The gateway can run in one of these modes:

  • open: no auth configured
  • password: Basic auth with a shared password
  • token: bearer token auth
  • JWT: bearer JWTs with optional namespace, agent, session, and channel scoping

At startup, the server chooses auth from environment in this order:

  1. GATEWAY_JWT_SECRET
  2. GATEWAY_TOKEN
  3. GATEWAY_PASSWORD
  4. open mode

JWT scoping

JWTs can restrict access to:

  • a namespace
  • an agent
  • a session
  • a channel

JWTs without resource scope are root tokens and can access the gateway wherever JWT auth is accepted. Agent and session tokens include namespace scope; session tokens also include agent scope so a session id is not accidentally reusable across agents.

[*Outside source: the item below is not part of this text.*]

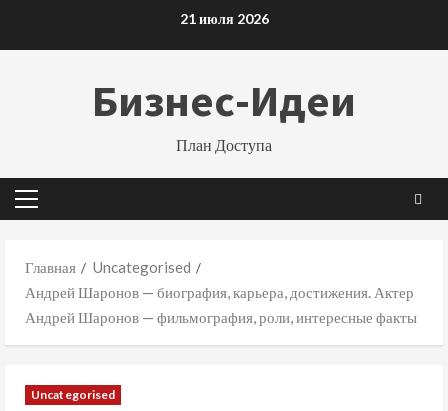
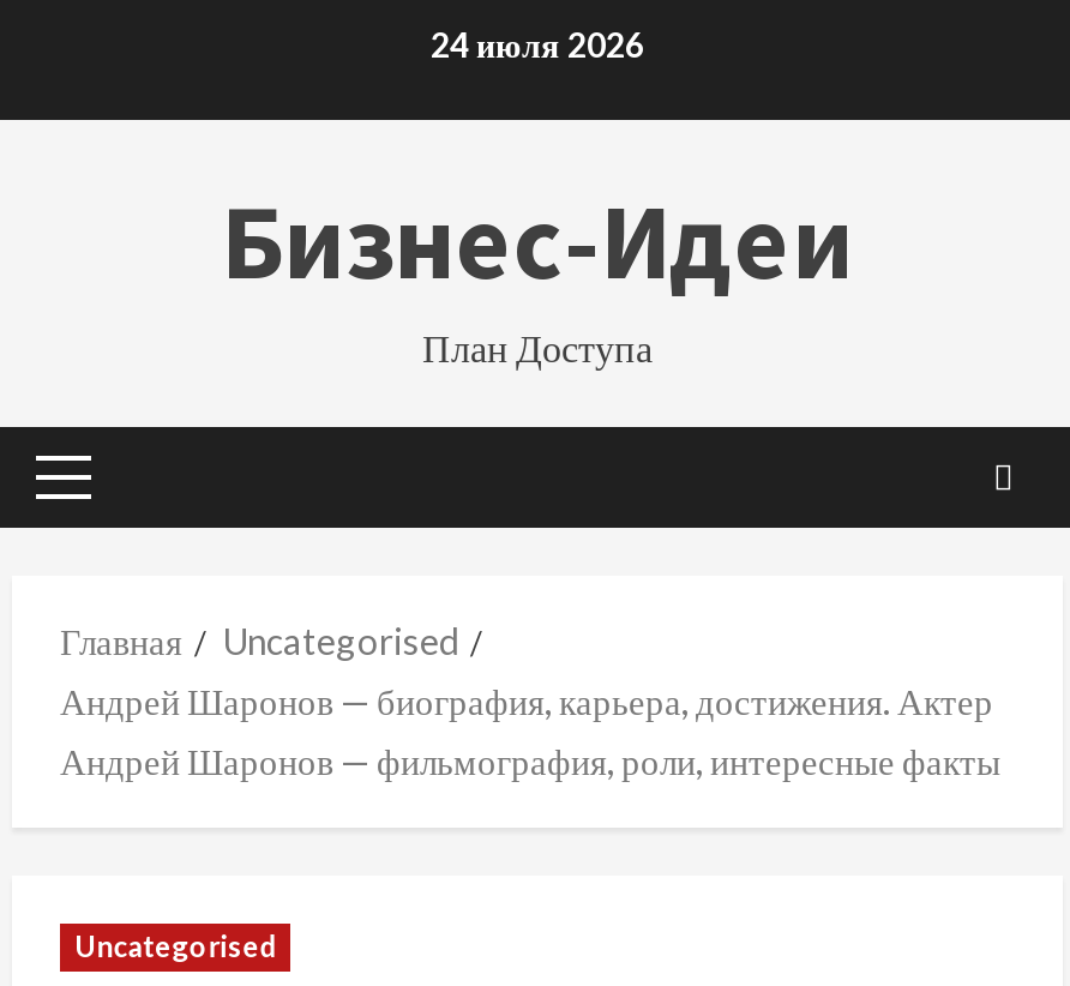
[180,10,268,26] 21 июля 2026 -> [431,23,644,64] 24 июля 2026

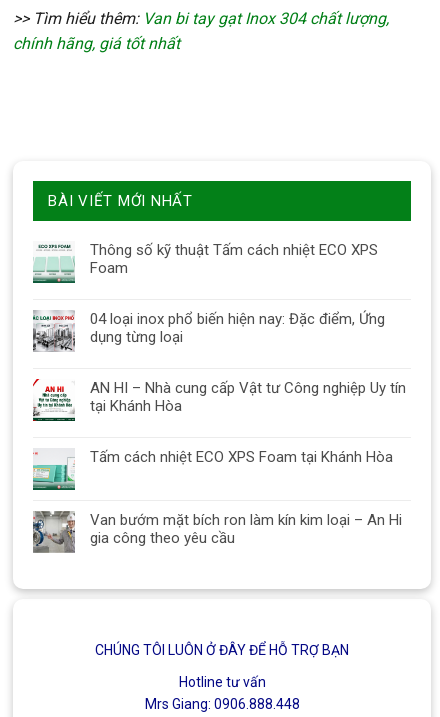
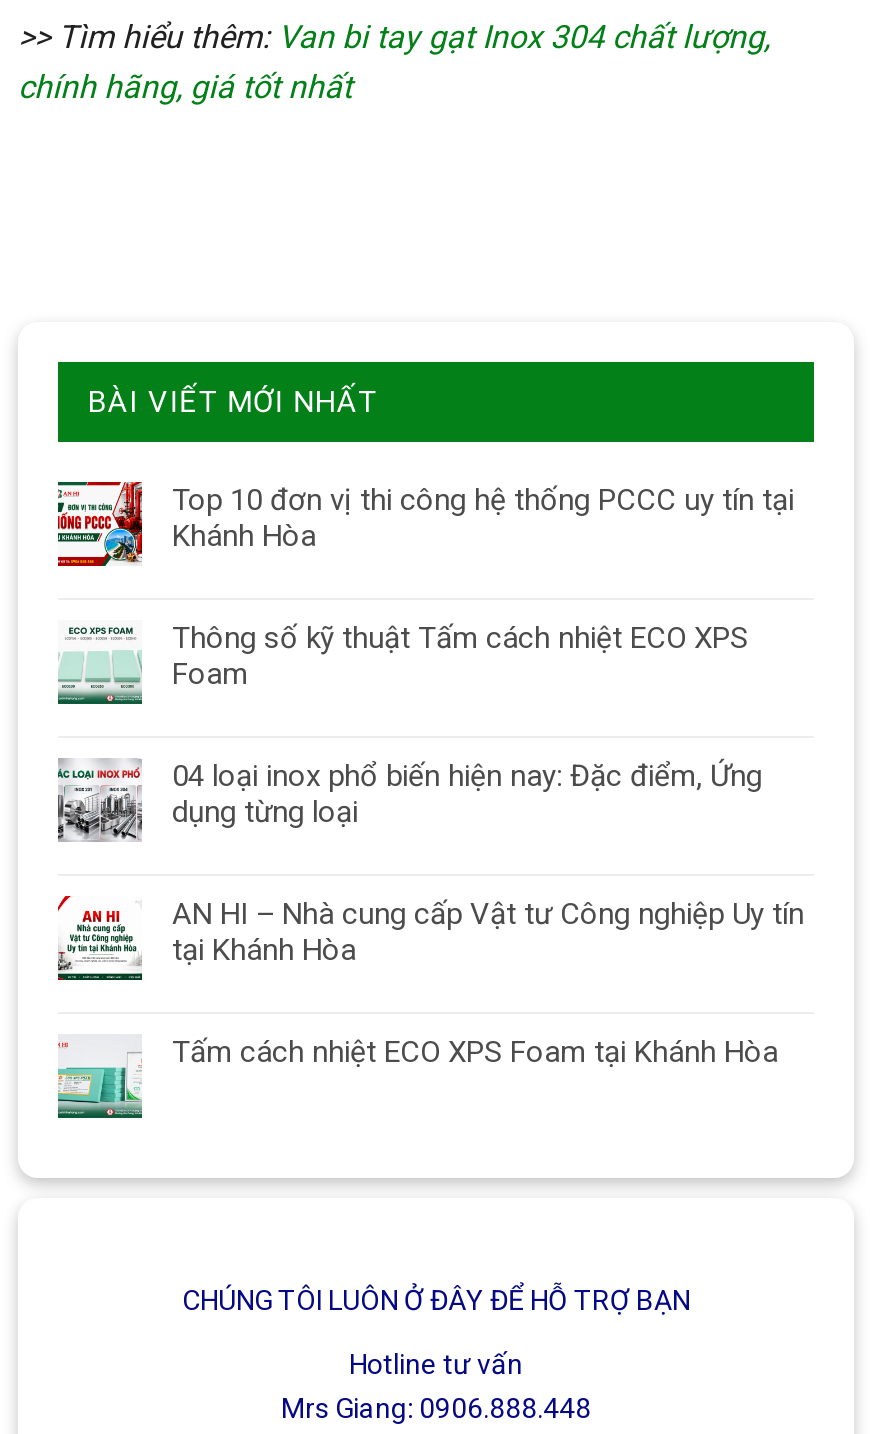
none -> [56,480,794,568] [image] | Top 10 đơn vị thi công hệ thống PCCC uy tín tại | Khánh Hòa
moved [33,241,406,466] -> [58,620,804,1070]: [image] | Thông số kỹ thuật Tấm cách nhiệt ECO XPS | Foam | 04 loại inox phổ biến hiện nay: Đặc điểm, Ứng | dụng từng loại | AN HI – Nhà cung cấp Vật tư Công nghiệp Uy tín | tại Khánh Hòa | Tấm cách nhiệt ECO XPS Foam tại Khánh Hòa
[32,510,402,554] [image] | Van bướm mặt bích ron làm kín kim loại – An Hi | gia công theo yêu cầu -> none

That makes JWT mode the most expressive option for browser or delegated access.

CLI auth

talon-cli supports:

  • --password
  • --token
  • --jwt-secret

Use the auth command to mint scoped tokens from TALON_JWT_SECRET, GATEWAY_JWT_SECRET, or --jwt-secret:

  • auth root-token
  • auth agent-token --namespace <ns> --agent <agent>
  • auth session-token --namespace <ns> --agent <agent> --session <session-id>
  • auth channel-token --namespace <ns> --channel <channel>

It can also target either:

  • native gRPC by default
  • REST-transcoded endpoints with --rest

Browser and UI access

Browser-oriented access still terminates at the gateway. Sightline and similar clients are not a separate control plane.